Charakter-Bier ist im Kommen: Mehr als Märzen
Bier ist wie Schnitzel und Sachertorte: Teil der nationalen Identität, Stolz und Grundnahrungsmittel. Wir sind Vize-Europameister im Konsum, geschlagen nur von der Schluckfreude der tschechischen Nachbarn. Lieblingsbier ist das Märzen, in Deutschland hingegen trinkt man eher Pils. Weiter westlich gibt man sich sortenverliebter. Doch seit einiger Zeit machen sich Stout, IPA, Porter und diverse Böcke in den Regalen von Spezialbierhandlungen und sogar im Supermarkt breit. Craftbeer nennen sich die erlesenen Tropfen abseits des Einheits-Gesöffs. Doch was steckt dahinter?
Rückbesinnung
Die kreativen Biere sind keine Neuerfindung. Im Gegenteil, Sorten wie das IPA (India Pale Ale) gibt es schon länger als das weit verbreitete „Lager“. Intensiver im Geschmack, sind sie jedoch kein Bier für jedermann und zwischendurch.

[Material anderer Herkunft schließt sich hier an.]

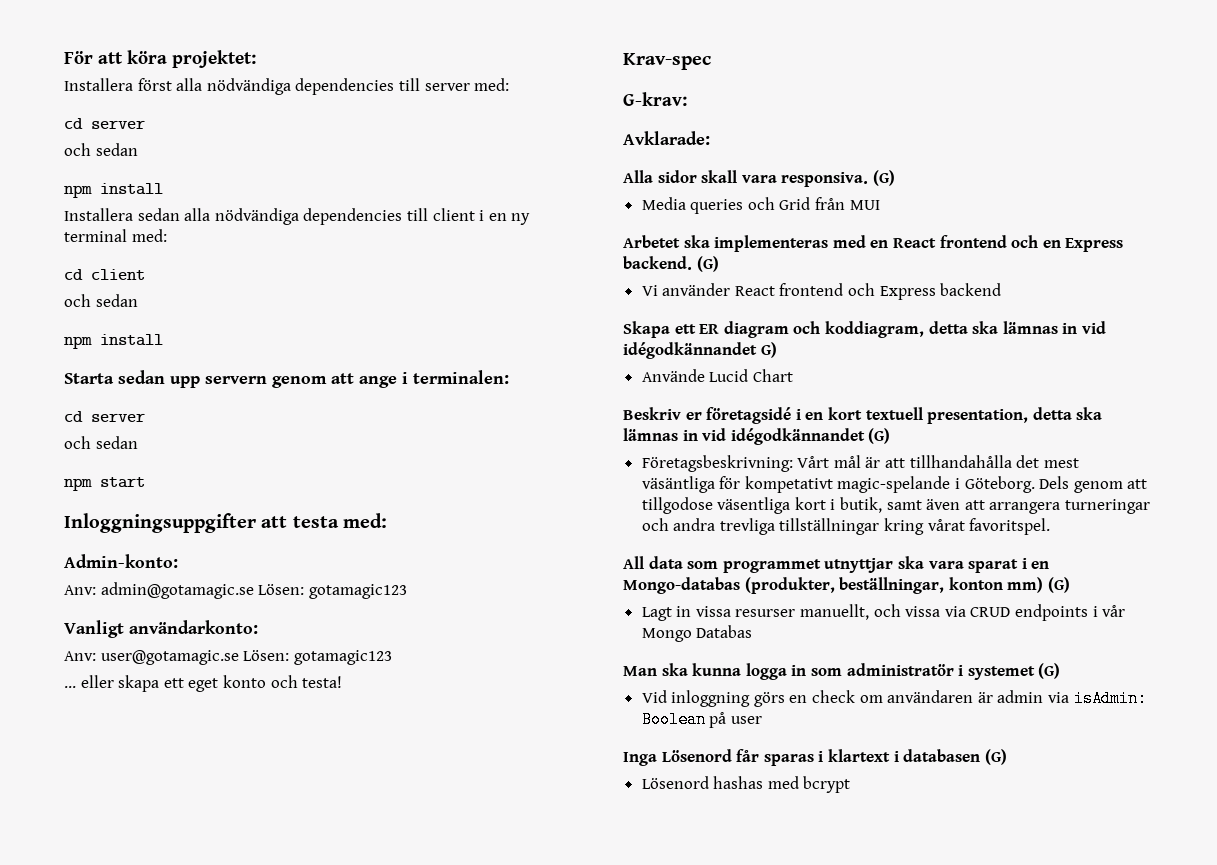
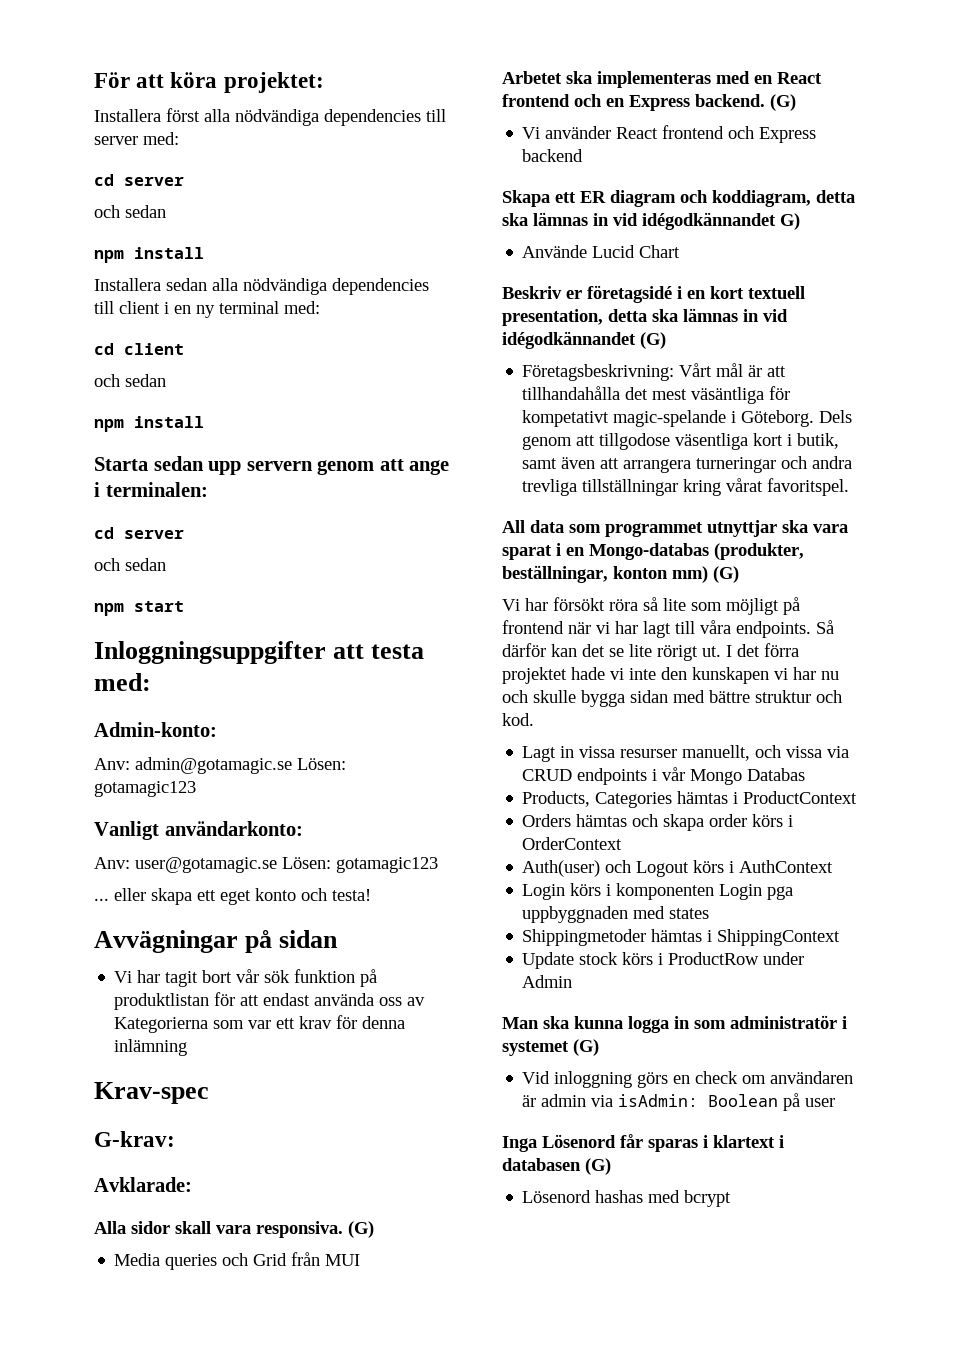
+ Avvägningar på sidan
+ Vi har tagit bort vår sök funktion på produktlistan för att endast använda oss av Kategorierna som var ett krav för denna inlämning
+ Vi har försökt röra så lite som möjligt på frontend när vi har lagt till våra endpoints. Så därför kan det se lite rörigt ut. I det förra projektet hade vi inte den kunskapen vi har nu och skulle bygga sidan med bättre struktur och kod.
+ Products, Categories hämtas i ProductContext
+ Orders hämtas och skapa order körs i OrderContext
+ Auth(user) och Logout körs i AuthContext
+ Login körs i komponenten Login pga uppbyggnaden med states
+ Shippingmetoder hämtas i ShippingContext
+ Update stock körs i ProductRow under Admin

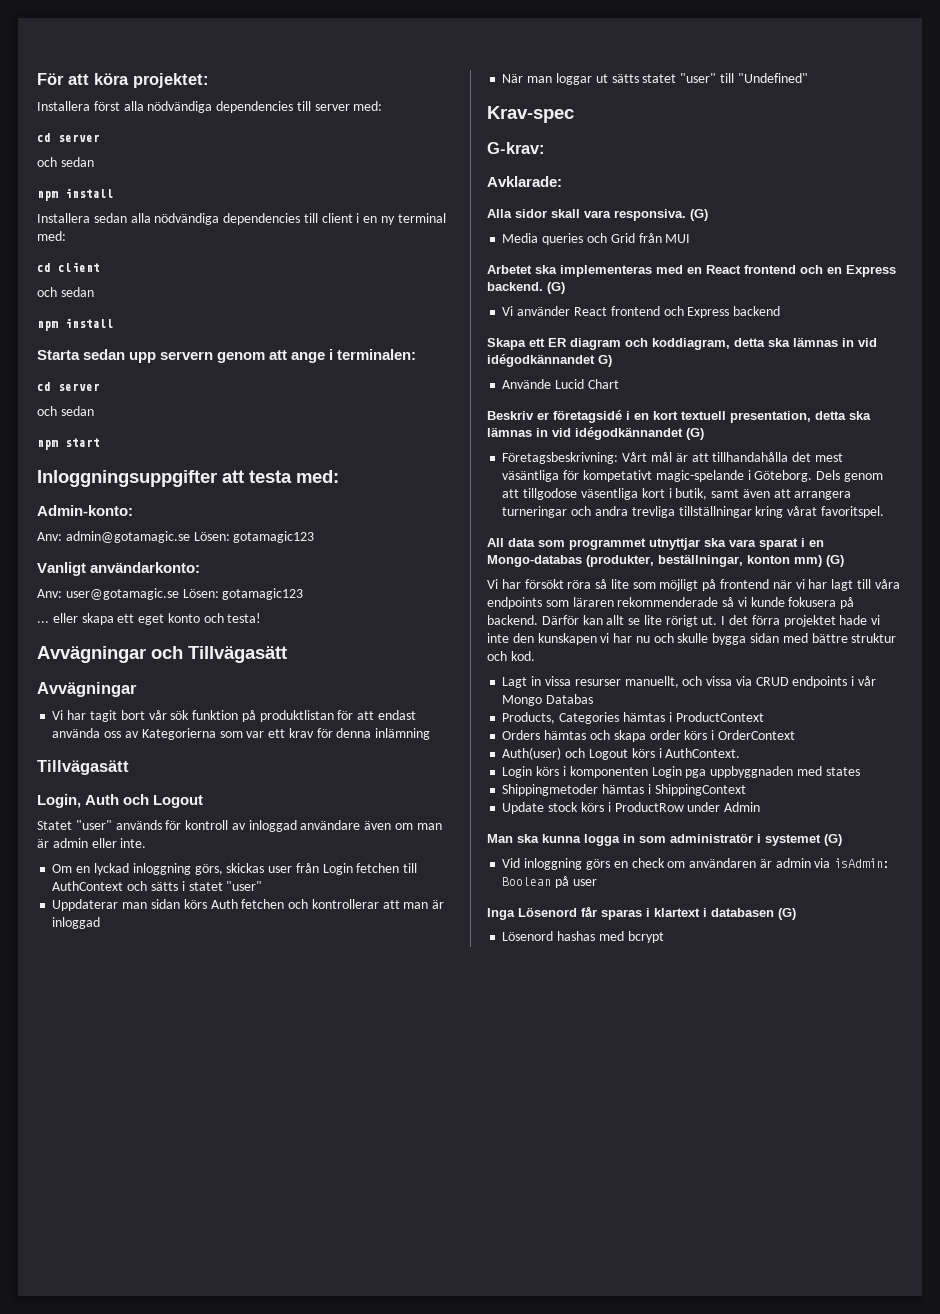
- Avvägningar på sidan
+ Avvägningar och Tillvägasätt
+ Avvägningar
  Vi har tagit bort vår sök funktion på produktlistan för att endast använda oss av Kategorierna som var ett krav för denna inlämning
+ Tillvägasätt
+ Login, Auth och Logout
+ Statet "user" används för kontroll av inloggad användare även om man är admin eller inte.
+ Om en lyckad inloggning görs, skickas user från Login fetchen till AuthContext och sätts i statet "user"
+ Uppdaterar man sidan körs Auth fetchen och kontrollerar att man är inloggad
+ När man loggar ut sätts statet "user" till "Undefined"
- Vi har försökt röra så lite som möjligt på frontend när vi har lagt till våra endpoints. Så därför kan det se lite rörigt ut.
+ Vi har försökt röra så lite som möjligt på frontend när vi har lagt till våra endpoints som läraren rekommenderade så vi kunde fokusera på backend. Därför kan allt se lite rörigt ut.
- Auth(user) och Logout körs i AuthContext
+ Auth(user) och Logout körs i AuthContext.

Biere für Kenner, Genießer, zum Er-Schmecken. Gerade das trifft den Zeitgeist der Foodies und Individualisten. Zum Runterschütten sind die edlen Gerstensäfte zu schade. Und meist auch zu teuer.
Definition
Was man überhaupt unter Craftbeer versteht, da sind sich die Bier-Experten noch nicht schlüssig. Das englische „handcrafted“ für „handgemacht“ verwirrt jedenfalls. Auch die Kleinsten brauen mit hochtechnisierten Maschinen. Sepp Wejwar aka „der Biersepp“, Koryphäe in Sachen Bierwissen (www.beerkeeper.eu), hat eine Annäherung versucht: C wie Creativität (Innovationskraft), R wie Radikalität, (Kompromisslos zu den Wurzeln), A wie Abwechslung (Lust auf Vielfalt), F wie Feuer (Leidenschaft), T wie Talent (Inspiration). Das alles braucht es, um ein vollmundiges Charakterbier zu brauen.
Volumen
Was man nicht definieren kann, ist auch nicht messbar. Schätzungen zum Marktanteil gibt es aber: In Österreich werden pro Jahr etwas mehr als neun Mio. Hektoliter Bier gebraut. Der Craftbeer-Anteil liegt zwischen einem und vier Prozent, Tendenz steigend: „Optimisten sehen in den nächsten Jahren ein Potenzial bis zu zehn Prozent. Ich bin eher vorsichtig, mit fünf bis acht Prozent“, sagt Martin Voigt von proBier.
Trend
Auch die österreichischen Culturbrauer sind auf den Zug aufgesprungen. Klaus Möller, Geschäftsführer der Brauerei Hirt: „Bewusst genießen ist für immer mehr Menschen zu einer Selbstverständlichkeit geworden. Craftbiere stillen die Sehnsucht nach Individualität und Geschmacksvielfalt.“ Mit dem „Beerique“ haben die Kärntner sogar ein im Barrique-Fass gereiftes und prämiertes Bier am Start.
Zum Wohl
Brauen darf im Großen und Ganzen jeder, der sich an den Codex Alimentarius hält. Viele Kleinstbrauereien werden von Quereinsteigern betrieben, die ihr Hobby zum Beruf machen. Das „Deutsche Reinheitsgebot“ ist übrigens ein Mythos und gilt in Österreich nicht. Na dann Prost!